▶ _EXERCISE PROMPT_
Beginning with the line where "[187,873,215,884] script ->" appears, retype every remaining line of the data below, both the first and last included.

▶ _DATA FOR THE TASK_
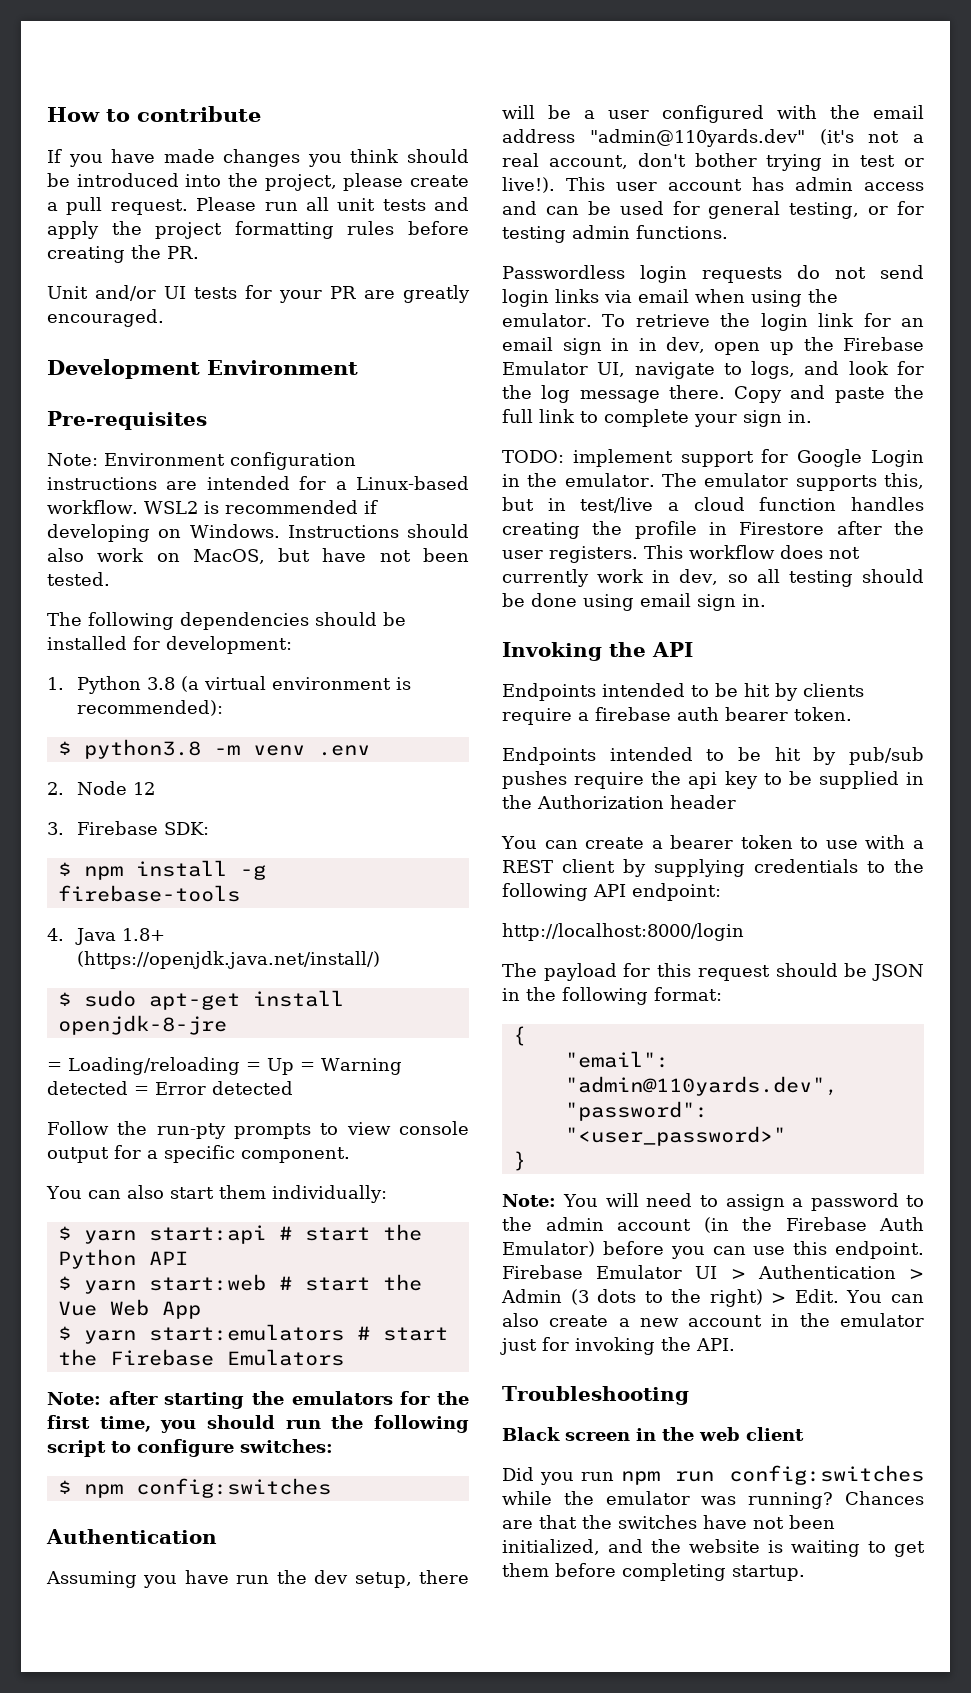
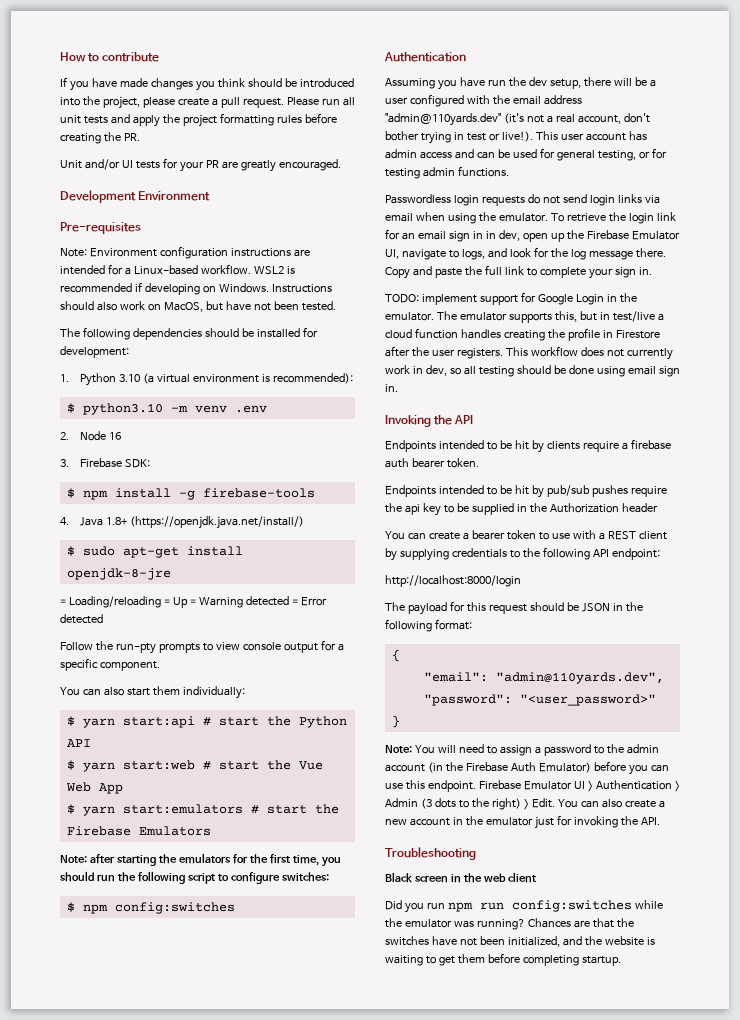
[146,677,175,690] 3.8 -> [119,374,141,382] 3.10
[83,739,201,759] python3.8 -> [82,403,163,415] python3.10
[132,782,155,795] 12 -> [109,432,122,440] 16

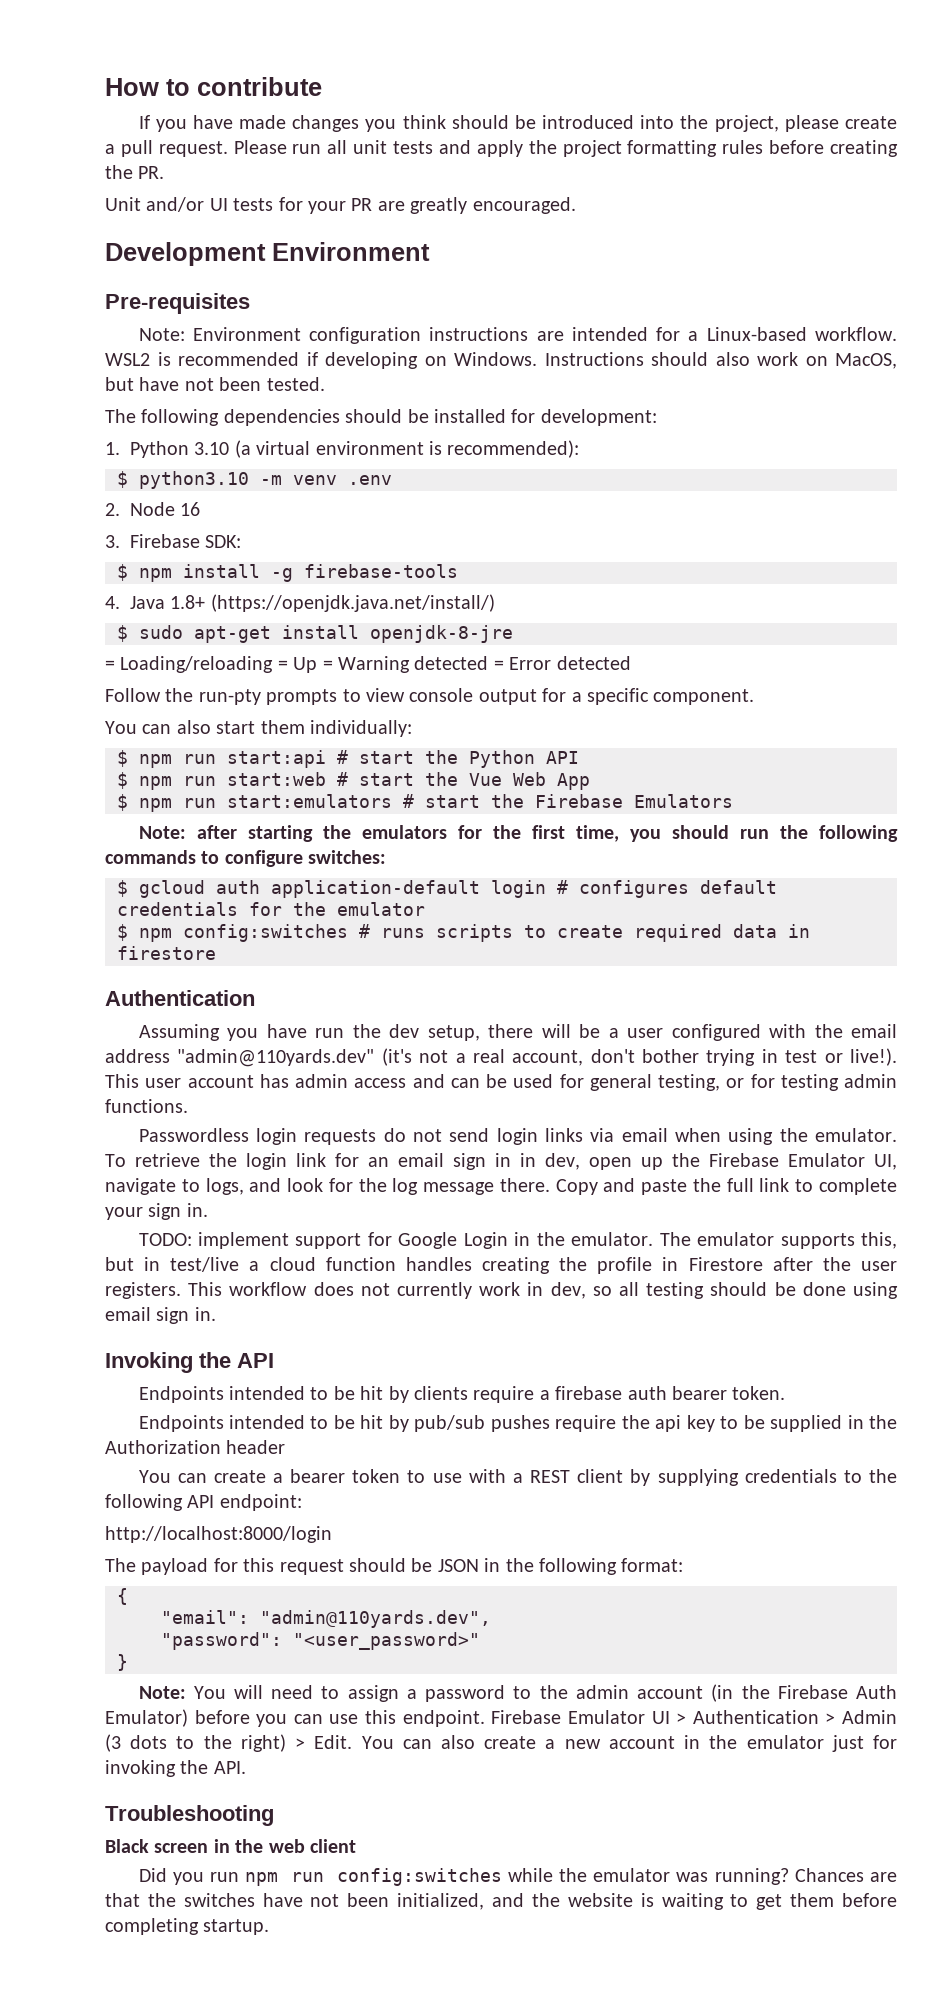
[82,718,115,728] yarn -> [139,754,216,768] npm run
[82,762,115,772] yarn -> [139,776,216,790] npm run
[82,806,115,816] yarn -> [139,798,216,812] npm run
[187,873,215,884] script -> [105,850,196,864] commands
[82,902,235,914] npm config:switches -> [139,880,777,898] [117,902,425,916] [117,924,810,942] [117,946,216,960] gcloud auth application-default login # configures default credentials for the emulator // $ npm config:switches # runs scripts to create required data in firestore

▶ _YOUR RESPONSE_
[187,873,215,884] script -> [105,850,196,864] commands
[82,902,235,914] npm config:switches -> [139,880,777,898] [117,902,425,916] [117,924,810,942] [117,946,216,960] gcloud auth application-default login # configures default credentials for the emulator // $ npm config:switches # runs scripts to create required data in firestore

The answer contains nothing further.